Methods: Liposuction procedures (fat harvesting) were performed electively for 10 healthy patients. After each fat harvesting procedure, isolation of adipose-derived stromal cells took place directly followed by transplantation to selected scaffolds (Matriderm™). Vitality test has been performed with alamarBlueTM assay in different time intervals after transplantation of cells onto Matriderm sheets (1 h, 3 h, 24 hours, 3 days, 7 days and 13 days after transplantation). Histological analysis and morphological assessments for the enriched matrices were performed under two-photon microscopy, which was supported by second harmonic generation. In addition, different mediums have been added to the enriched scaffolds, including 9% NaCL, PBS, DMEM and FCS/bFGF loaded DMEM, in order to investigate the affect of injected solutions on cellular viability on Matriderm™ during the proliferation and adipogenic conversion face.

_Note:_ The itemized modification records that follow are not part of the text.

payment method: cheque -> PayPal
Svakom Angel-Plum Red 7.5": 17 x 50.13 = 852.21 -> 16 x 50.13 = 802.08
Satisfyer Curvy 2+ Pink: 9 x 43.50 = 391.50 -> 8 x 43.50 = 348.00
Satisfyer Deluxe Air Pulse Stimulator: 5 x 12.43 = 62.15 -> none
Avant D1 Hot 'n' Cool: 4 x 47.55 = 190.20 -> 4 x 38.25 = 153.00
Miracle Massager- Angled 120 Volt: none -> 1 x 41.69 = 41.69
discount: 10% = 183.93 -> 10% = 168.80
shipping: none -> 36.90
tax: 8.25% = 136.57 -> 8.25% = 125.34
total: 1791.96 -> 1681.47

Results: The viability and adherence rate of isolated adipose-derived cells onto collagen elastin matrices was almost the double in just 3 hours when compared to those results obtained in one hour after transplantation on the same scaffolds indicating that more incubation time on the scaffolds will result in more adherence rate in different levels through the 3D structure of the enriched matrices with isolated adipose derived stromal vascular fraction cells, which was also supported by histological analysis and two-photon microscopy showing viable cytoplasm and nuclei. However, Cells enriched with 9% NaCL on Matriderm™ were found to have the low viability rate if compared to those results with PBS enriched cells on Matriderm™.

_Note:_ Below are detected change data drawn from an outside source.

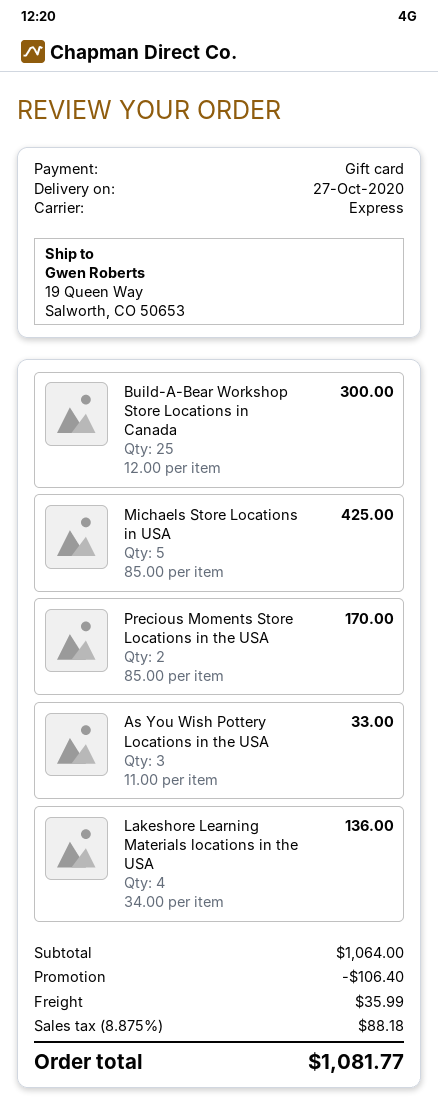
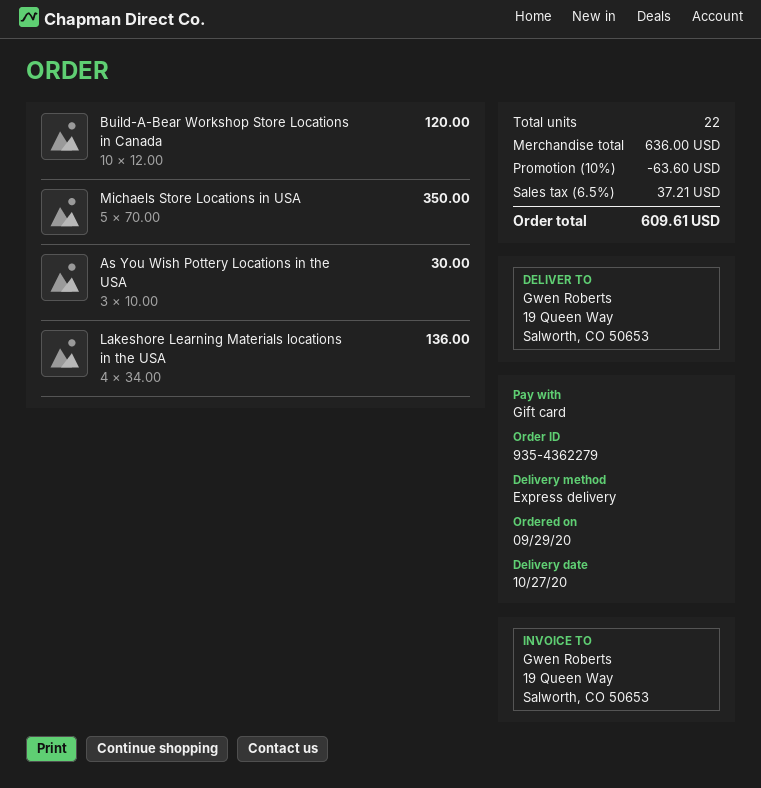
Build-A-Bear Workshop Store Locations in Canada: 25 x 12.00 = 300.00 -> 10 x 12.00 = 120.00
Michaels Store Locations in USA: 5 x 85.00 = 425.00 -> 5 x 70.00 = 350.00
Precious Moments Store Locations in the USA: 2 x 85.00 = 170.00 -> none
As You Wish Pottery Locations in the USA: 3 x 11.00 = 33.00 -> 3 x 10.00 = 30.00
subtotal: 1064.00 -> 636.00
discount: 106.40 -> 63.60
shipping: 35.99 -> none
tax: 8.875% = 88.18 -> 6.5% = 37.21
total: 1081.77 -> 609.61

Conclusion: Fresh isolated adipose-derived stromal cells can be transplanted safely onto Matriderm™ matrices in a short time without time demanding cell culture steps or further expansion. This study suggests that in the time interval of a surgical procedure, i.e. treatment of burn patients and different types of wounds debridement, dermal biocompatible scaffolds such as Matriderm™ can be enriched successfully with potentially regenerative adipose-derived stromal vascular fraction cells. Nevertheless, it is necessary to optimise this approach for clinical uses with safe and compatible materials.